- Born: 1924 Brownsville, Brooklyn
- Died: August 5, 1990 (aged 65–66) New York City
- Occupation: Director of National Committee for the Furtherance of Jewish Education

= Jacob J. Hecht =

Chabad rabbi

Jacob J. Hecht (1924 - August 5, 1990), known occasionally as Rabbi JJ, was the assistant and translator of Rabbi Menachem Mendel Shneerson (the Lubavitcher Rebbe), and a leading Chabad rabbi, educator, writer and radio commentator.

== Early life ==
Hecht was born in 1924 in Brownsville, Brooklyn. He was one of six brothers, all of whom became prominent Lubavitcher Chassidim. Hecht received rabbinical ordination from the Lubavitcher Yeshiva and, in 1947, was appointed head of Congregation Rabbi Meyer Simcha HaCohen in East Flatbush, a role he held for over four decades.

== Leadership and Community Involvement ==
Hecht served as the spiritual leader of Congregation Meir Simcha Hakohen in East Flatbush and held the position of executive vice president of the National Committee for the Furtherance of Jewish Education for 44 years.

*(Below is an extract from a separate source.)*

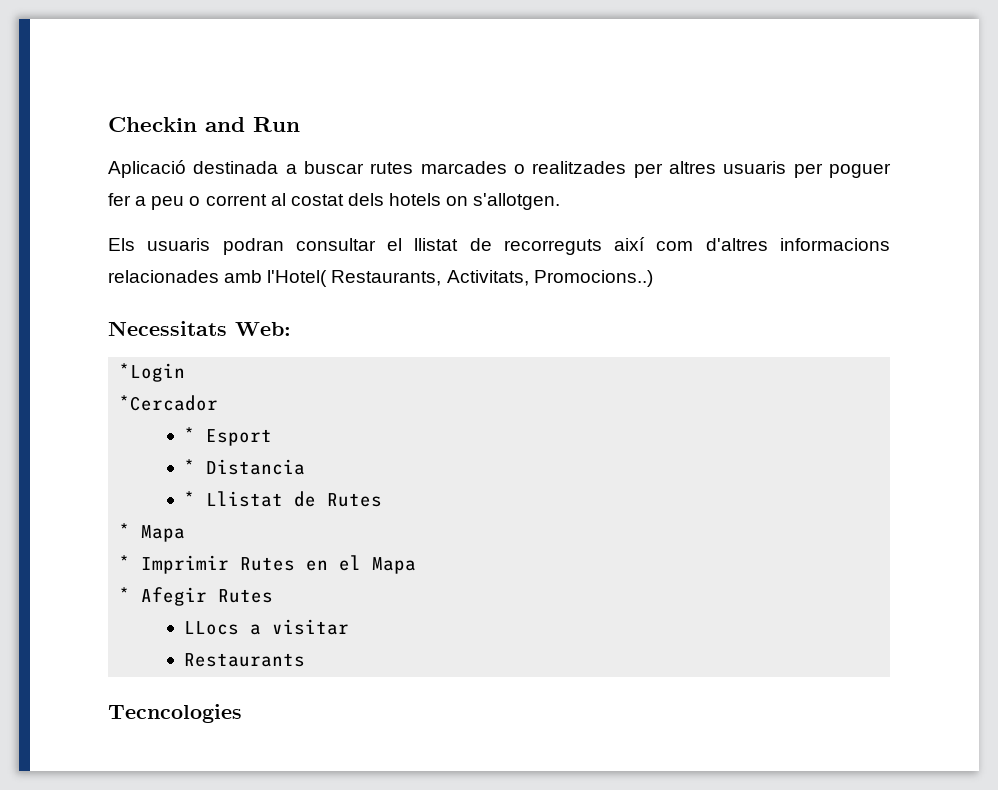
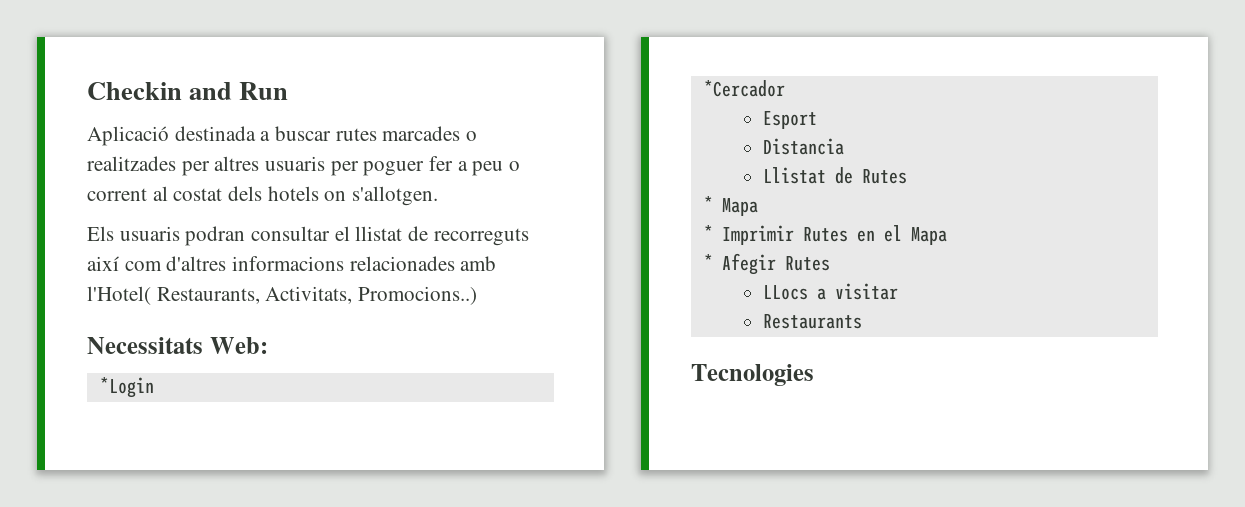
[184,427,196,442] * -> (785, 88) none
[184,459,196,474] * -> (817, 120) none
[184,491,196,506] * -> (844, 146) none
[108,704,242,723] Tecncologies -> [691,364,814,386] Tecnologies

Hecht co-founded the Hadar Hatorah Rabbinical College for Men with Rabbi Yisroel Jacobson and served as its dean. The yeshiva was later renamed in his memory. Additionally, Hecht served as vice president of the Iranian Jewish Children's Fund and founded the Ivy League Torah Study Program.

Hecht was also the official translator for Rabbi Menachem Mendel Schneerson, providing live English translations of the Rebbe's Yiddish radio discourses. He worked as a commentator on WEVD-AM radio.

== Camp Emunah ==
In 1953, Rabbi Menachem Mendel Schneerson encouraged Hecht to purchase a facility and establish Camp Emunah, the first overnight Lubavitch children's camp. Since its founding, the camp has expanded significantly, now offering more than half a dozen summer programs and hosting over 600 girls annually. Over the past 65 years, it has served more than 100,000 participants.

== Author ==
He wrote two books: Brimstone and Fire and Essays on Judaism.

== Personal life ==
Hecht was married to Chava Hecht (née Lasker) who was the longtime director of Camp Emunah in the Catskills. She died in February 2022 at the age of 95.

They had twelve children and over one hundred grandchildren. Notable descendants include Shea Hecht, chairman of the National Committee for the Furtherance of Jewish Education, and Aaron Raskin, founder of Congregation B’nai Avraham in Brooklyn Heights.